◆ **ABOUT THIS TASK**: Gather every line in the records below that contains the word "listed".

◆ **SOURCE MATERIAL**:
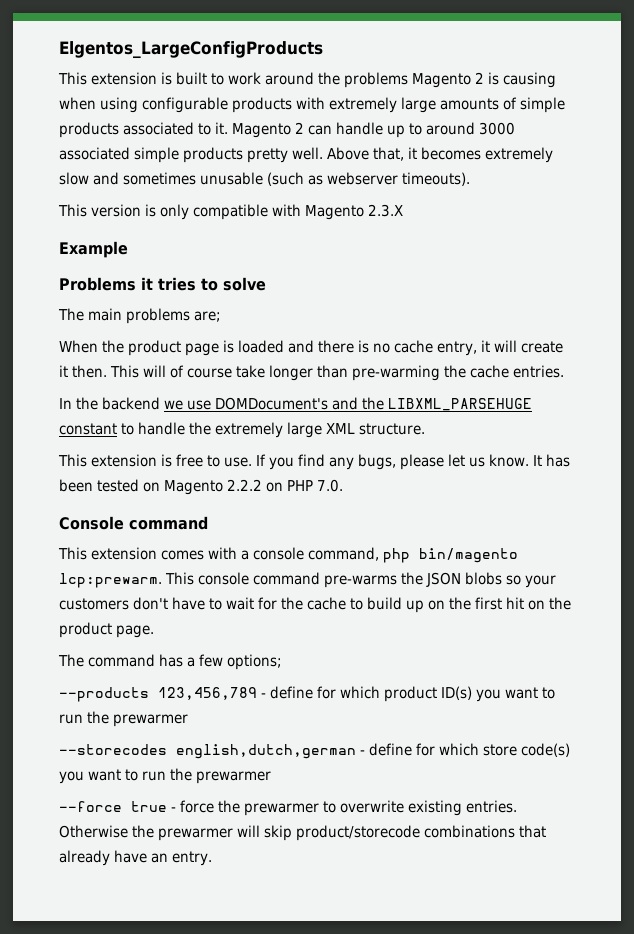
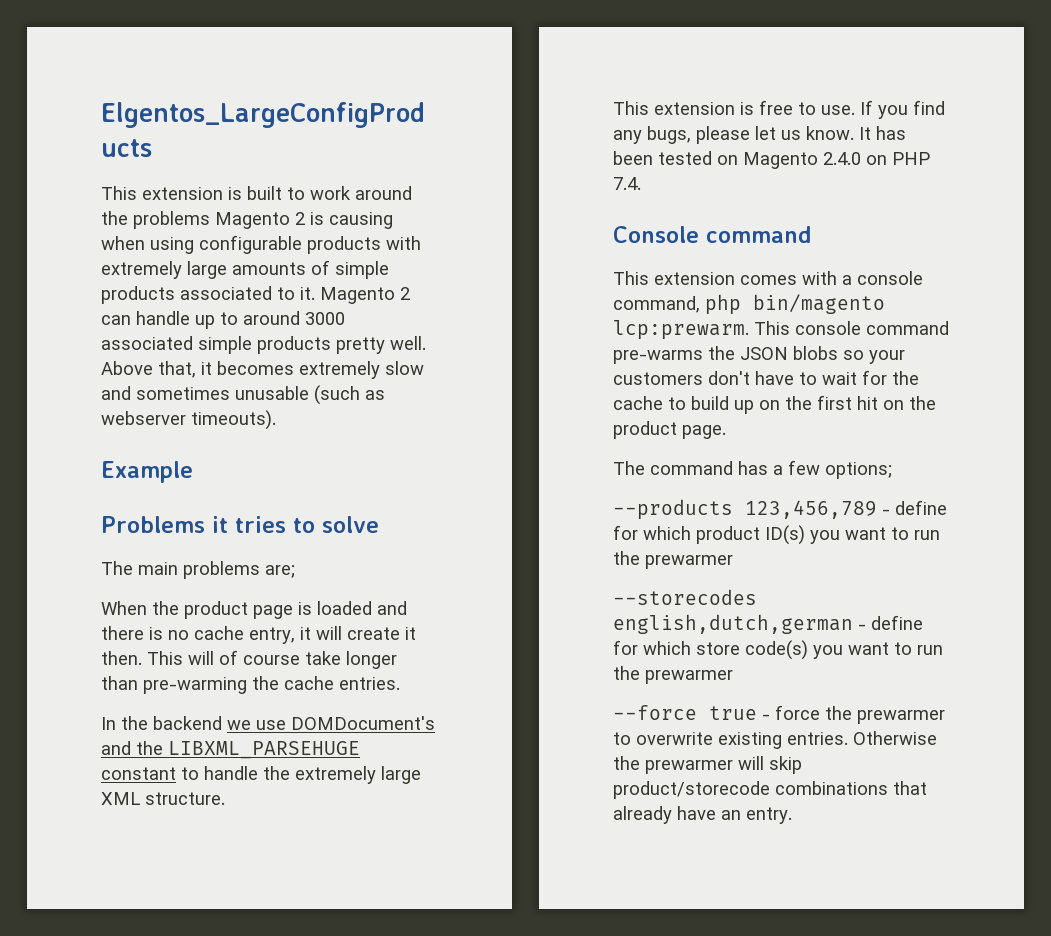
- This version is only compatible with Magento 2.3.X
- It has been tested on Magento 2.2.2 on PHP 7.0.
+ It has been tested on Magento 2.4.0 on PHP 7.4.

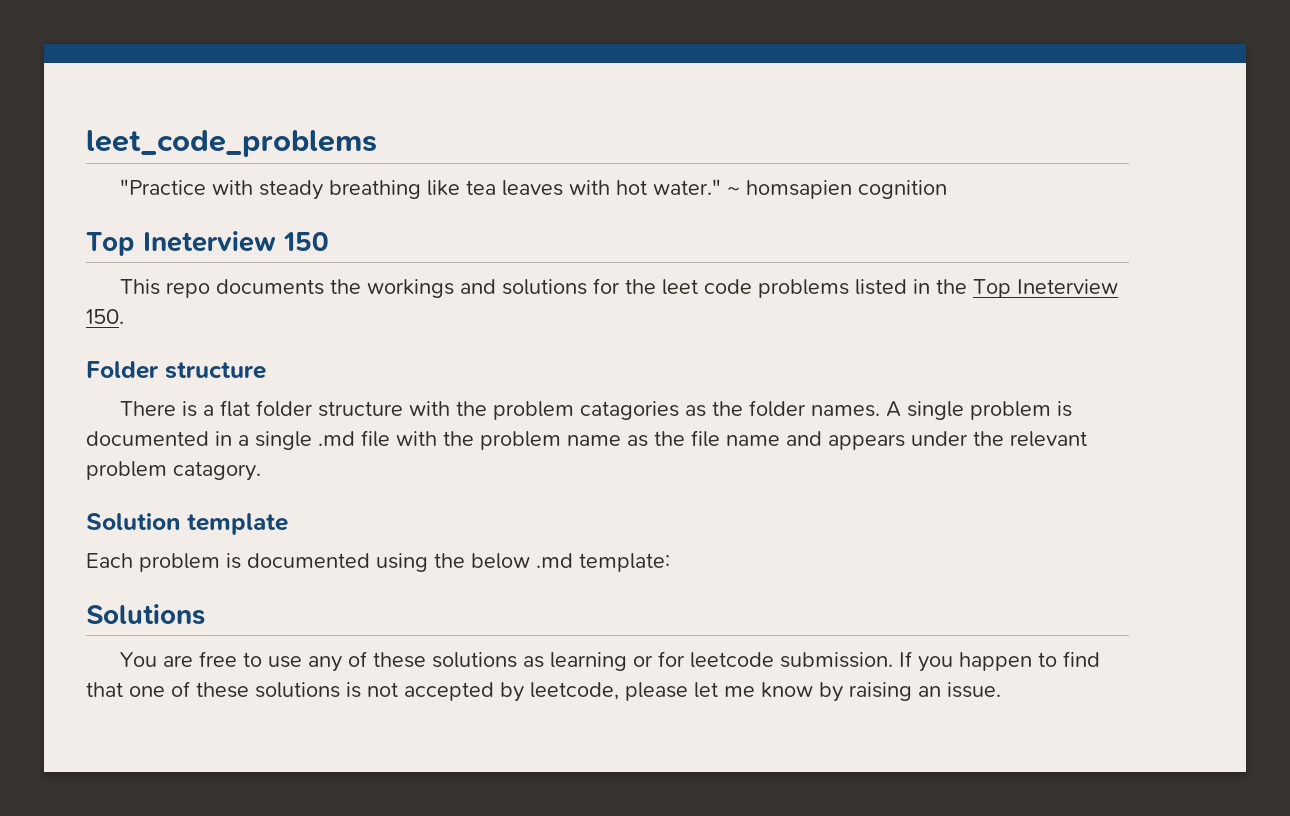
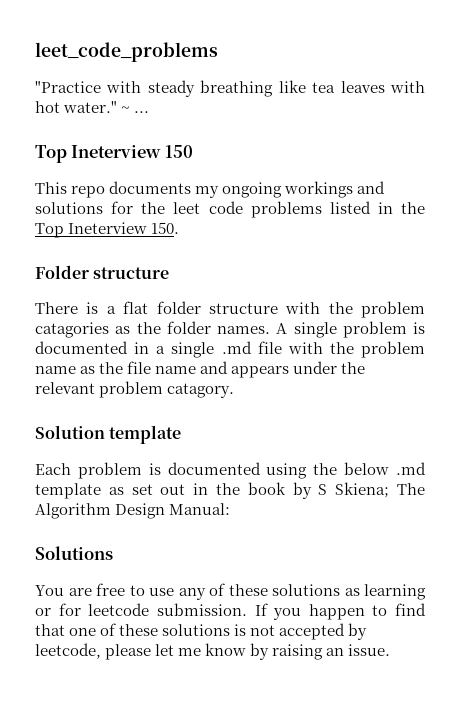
- ~ homsapien cognition
+ ~ ...
- This repo documents the workings and solutions for the leet code problems listed in the Top Ineterview 150.
+ This repo documents my ongoing workings and solutions for the leet code problems listed in the Top Ineterview 150.
- Each problem is documented using the below .md template:
+ Each problem is documented using the below .md template as set out in the book by S Skiena; The Algorithm Design Manual:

◆ **THE COMPLETED TASK**:
- This repo documents the workings and solutions for the leet code problems listed in the Top Ineterview 150.
+ This repo documents my ongoing workings and solutions for the leet code problems listed in the Top Ineterview 150.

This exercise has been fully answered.